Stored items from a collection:
■ ■ ■

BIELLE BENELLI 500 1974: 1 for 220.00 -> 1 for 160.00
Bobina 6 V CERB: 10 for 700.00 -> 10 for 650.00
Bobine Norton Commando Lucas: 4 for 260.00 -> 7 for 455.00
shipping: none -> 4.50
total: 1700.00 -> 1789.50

■ ■ ■

- [TASK TO COMPLETE]: Every record above must be printed again exactly as it stands.

- [ANSWER BOX]:
BIELLE BENELLI 500 1974: 1 for 220.00 -> 1 for 160.00
Bobina 6 V CERB: 10 for 700.00 -> 10 for 650.00
Bobine Norton Commando Lucas: 4 for 260.00 -> 7 for 455.00
shipping: none -> 4.50
total: 1700.00 -> 1789.50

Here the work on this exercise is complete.